Categorical data analysis used to be simple. You had two nominal variables and you did a chi-square analysis. If it was statistically significant, that was all it took to make life good.
Then, logistic regression came along, with the reasonable notion that:
A. Dichotomous choices such as bought a candy apple/ate tofu & bean sprouts instead, lived/died or voted/didn’t vote were a very far cry from a normal distribution and pretending otherwise was just a bad thing.
B. It could be useful to be able to predict such dichotomous choices from a combination of other variables, not just one, and it would be even nicer if the variables could be categorical, continuous or a combination.
If you are interested, and who wouldn’t be, a good basic discussion of logistic regression can be found on this page at the University of South Florida site
Just when we got logistic regression settled in, with a pseudo-R squared which made us feel comfortable with something kind of like the ordinary least squares regression we had come to understand, if not exactly know and love, a new complication entered the picture.
What about when you have more than one choice, say voting Democrat, Republican or Independent? Maybe we went from plain old caramel apples or red candy apples to a choice of white chocolate covered, dark chocolate, carmel, M & Ms or Reese’s pieces.
Enter Multinomial Logistic Regression.
Sometimes, though, choices are predicated on one another. For example, I decide that I am going to take a vacation. I like vacations. I go to travelocity, on which I have spent approximately 8 zillion dollars over the past ten years, and am confronted with three options, within driving distance, Europe, or somewhere with flamingos. Why not? I like flamingos.
Nested Logistic regression
Nested logit models are used when one choice is based on, or “nested in” another.

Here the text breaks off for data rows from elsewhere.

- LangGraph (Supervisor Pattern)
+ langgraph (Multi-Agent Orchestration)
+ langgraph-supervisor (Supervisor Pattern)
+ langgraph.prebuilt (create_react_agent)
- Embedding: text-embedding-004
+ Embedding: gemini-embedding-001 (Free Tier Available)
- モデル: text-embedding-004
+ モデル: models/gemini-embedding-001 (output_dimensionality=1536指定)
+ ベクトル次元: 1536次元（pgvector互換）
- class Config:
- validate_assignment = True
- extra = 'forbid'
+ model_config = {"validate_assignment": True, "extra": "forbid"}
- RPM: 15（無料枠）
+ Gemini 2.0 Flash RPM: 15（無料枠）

For example, once I have chosen the “flamingo” option, I can choose between two destinations, Florida and the Bahamas. (Did you know that the flamingo is the national bird of the Bahama Islands? Well, now you do.) Bahamas are nested within the flamingo option, because if I had chosen to take a vacation somewhere within driving distance or Europe, I could not have chosen the Bahamas.

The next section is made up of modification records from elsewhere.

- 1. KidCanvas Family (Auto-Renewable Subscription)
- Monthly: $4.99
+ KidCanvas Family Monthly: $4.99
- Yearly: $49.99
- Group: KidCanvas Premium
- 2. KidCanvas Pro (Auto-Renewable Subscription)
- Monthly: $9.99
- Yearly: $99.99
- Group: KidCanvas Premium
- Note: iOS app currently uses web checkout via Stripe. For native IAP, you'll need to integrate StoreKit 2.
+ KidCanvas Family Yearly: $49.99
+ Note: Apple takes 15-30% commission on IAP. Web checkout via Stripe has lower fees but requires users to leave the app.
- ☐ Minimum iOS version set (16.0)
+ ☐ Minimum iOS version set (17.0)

Both a nested logit model and a multi-nomial model take advantage of the fact that you have more information than under a simple yes / no model.
Another model that seems to be coming up in popularity is the ordered logit model. This is used when your data can be rank-ordered. For example, the following responses to “How likely are you to vote for candidate X?”
Not unless winged monkeys descend from the sky and carry me off to the voting booth.
I will be writing about these models for the next week because they make me happy. For now, though, I am off to meetings.